(Provided information begins)

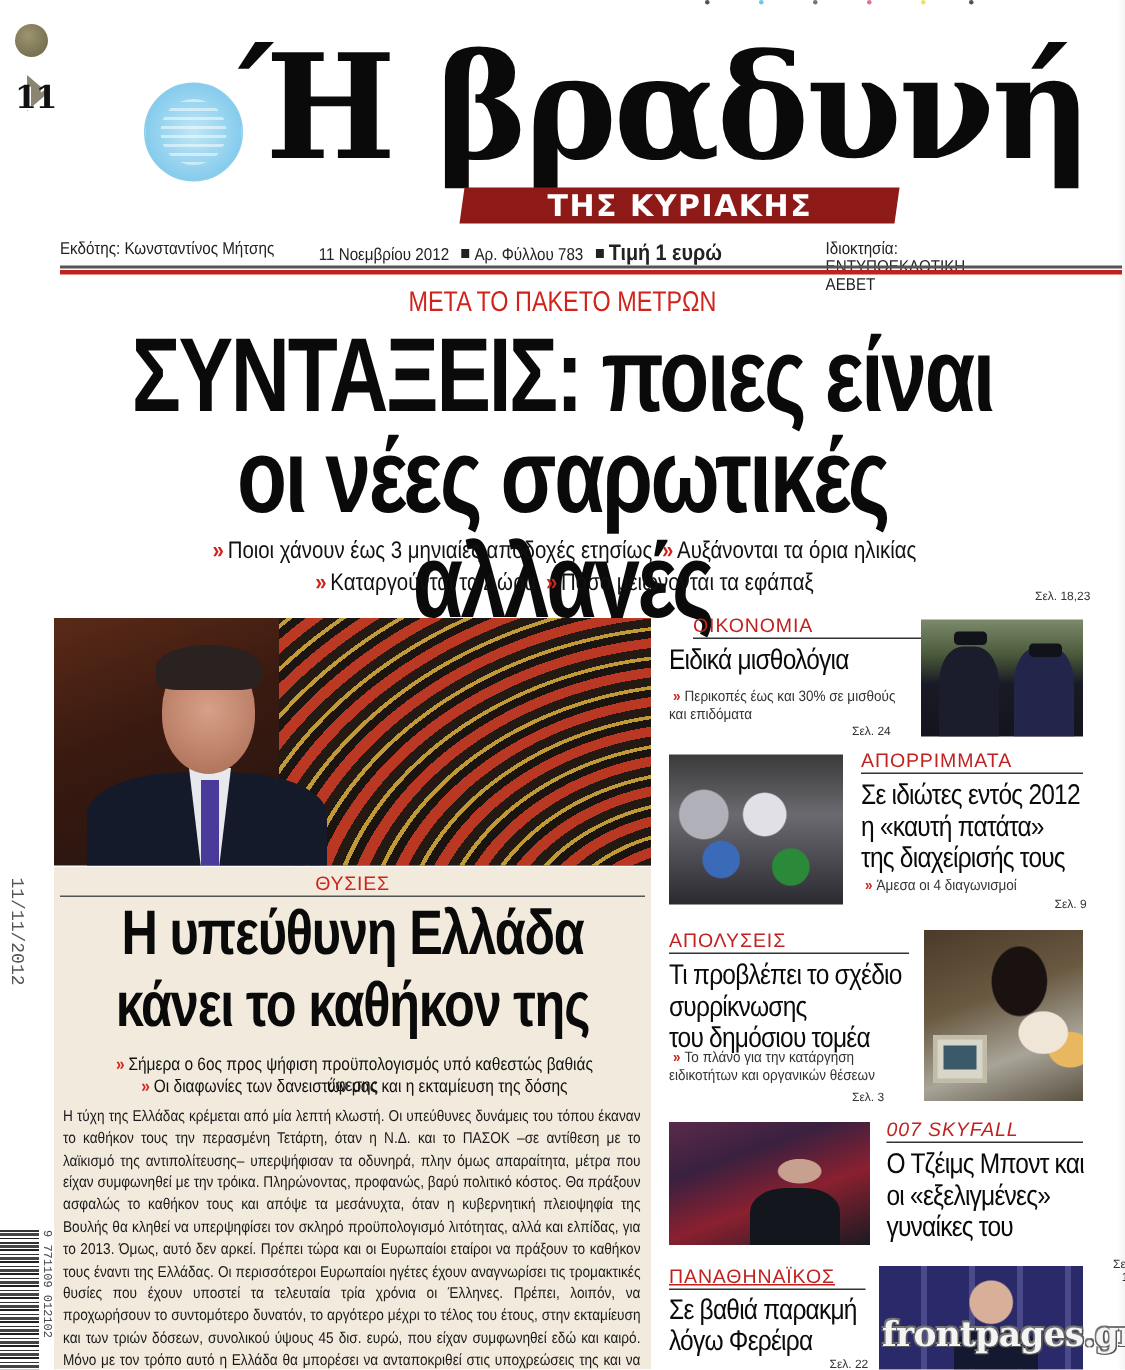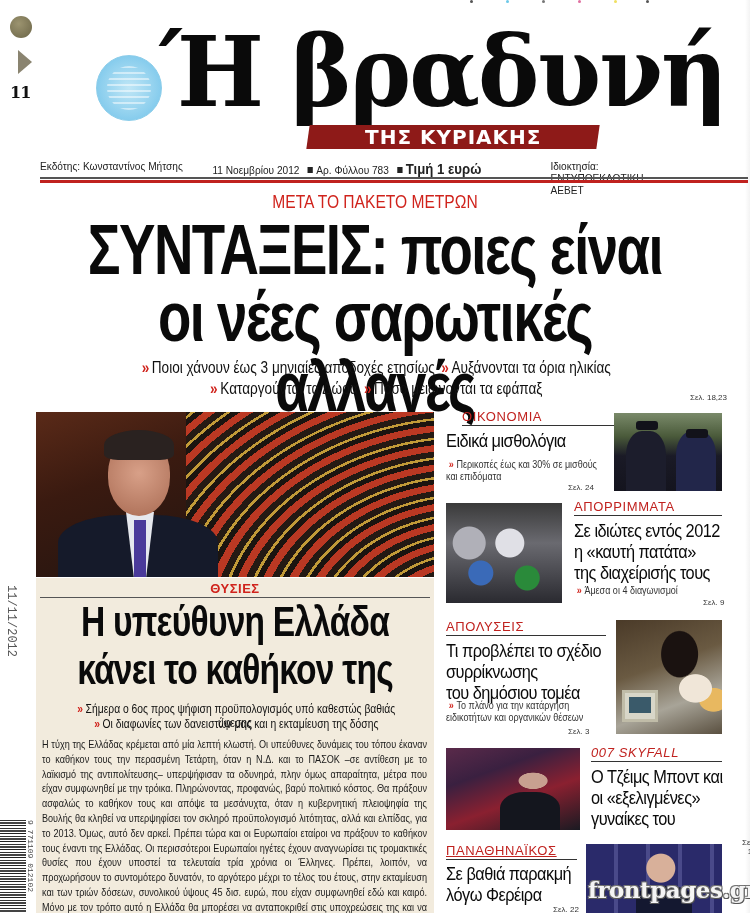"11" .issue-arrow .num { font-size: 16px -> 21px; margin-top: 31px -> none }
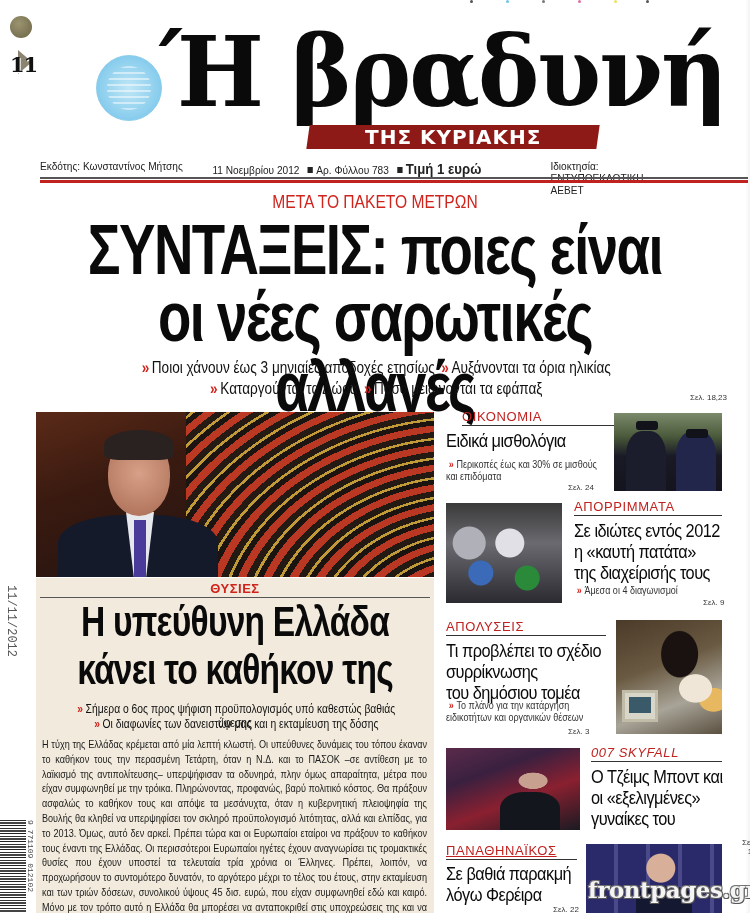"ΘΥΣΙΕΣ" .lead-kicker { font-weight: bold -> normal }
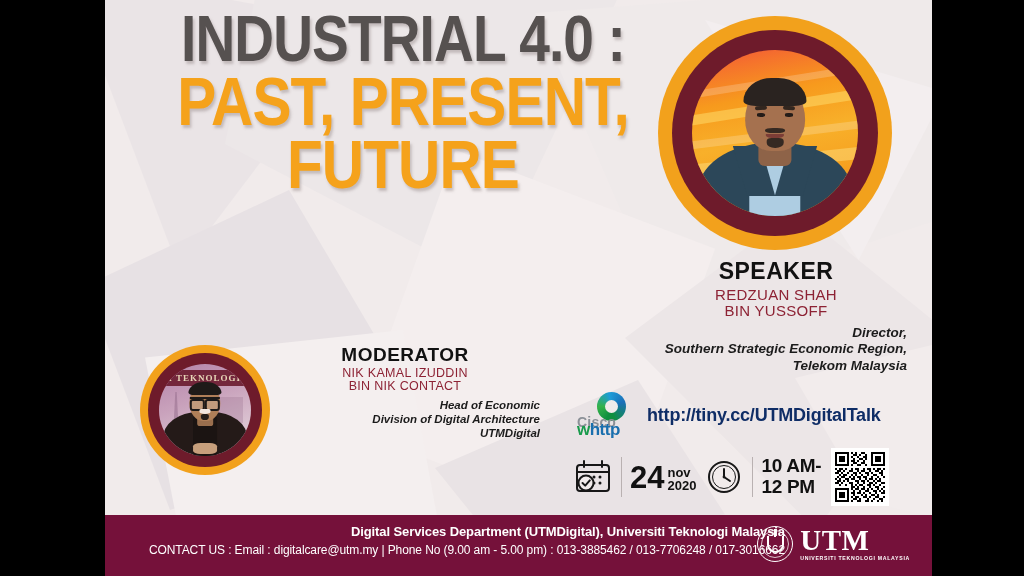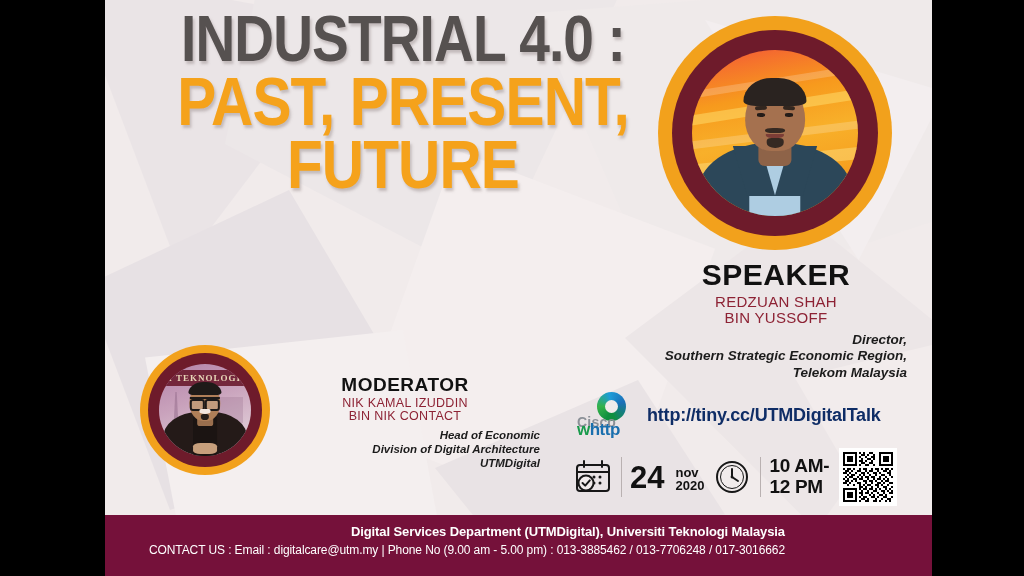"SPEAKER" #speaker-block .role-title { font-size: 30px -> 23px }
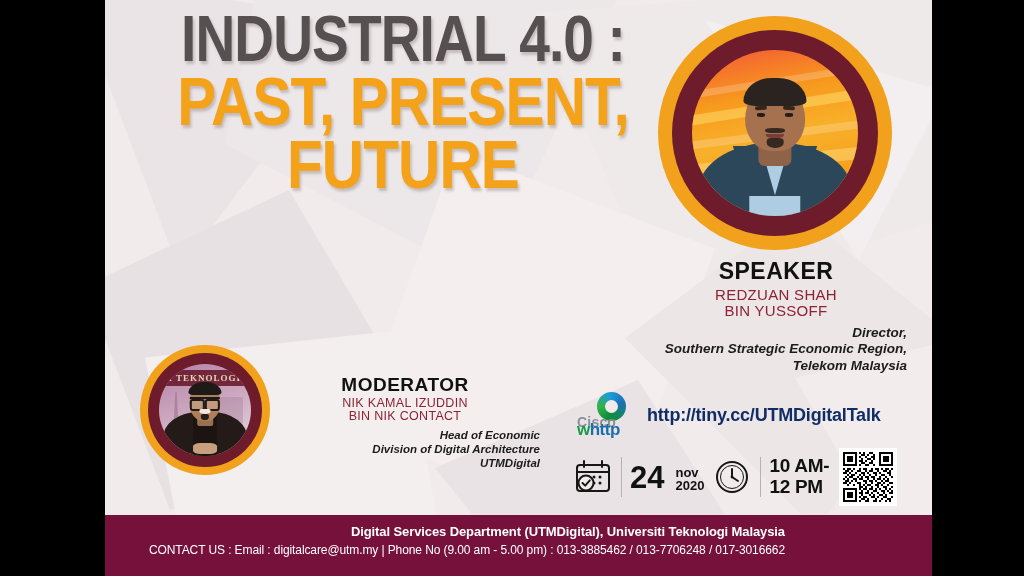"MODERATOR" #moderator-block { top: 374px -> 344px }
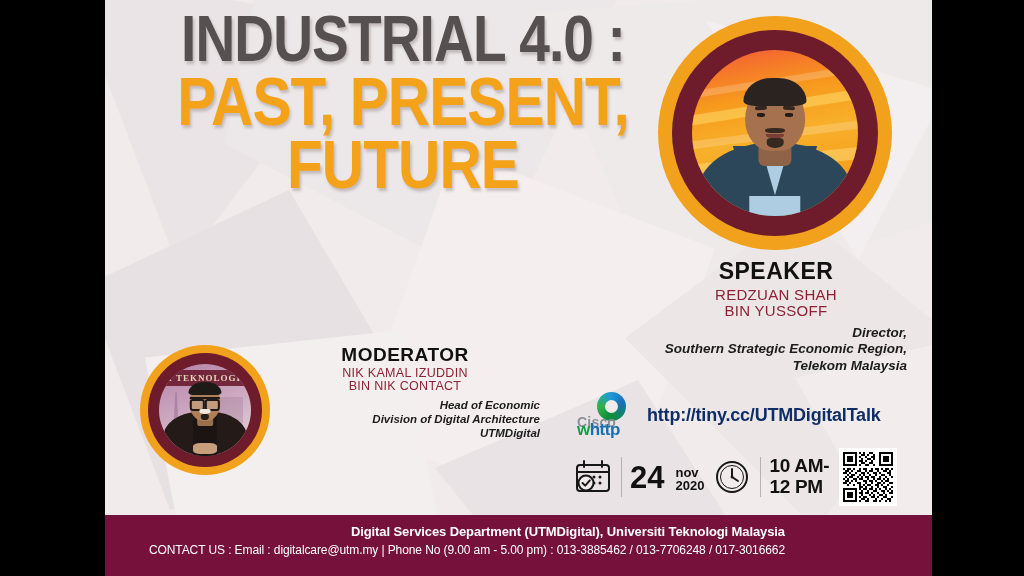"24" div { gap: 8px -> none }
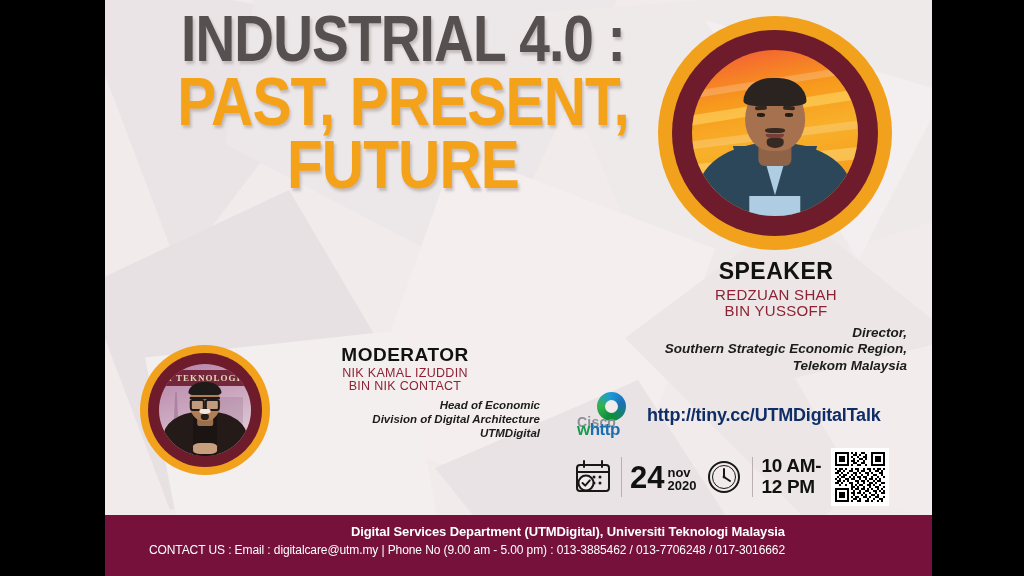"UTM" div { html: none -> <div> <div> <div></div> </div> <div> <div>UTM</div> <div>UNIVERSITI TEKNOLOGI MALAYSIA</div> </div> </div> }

(Provided information ends)

__What the exercise asks__: Where a picture appears, skip it and copy the rest of the data word for word.

__Exercise output__:
"11" .issue-arrow .num { font-size: 16px -> 21px; margin-top: 31px -> none }
"ΘΥΣΙΕΣ" .lead-kicker { font-weight: bold -> normal }
"SPEAKER" #speaker-block .role-title { font-size: 30px -> 23px }
"MODERATOR" #moderator-block { top: 374px -> 344px }
"24" div { gap: 8px -> none }
"UTM" div { html: none -> <div> <div> <div></div> </div> <div> <div>UTM</div> <div>UNIVERSITI TEKNOLOGI MALAYSIA</div> </div> </div> }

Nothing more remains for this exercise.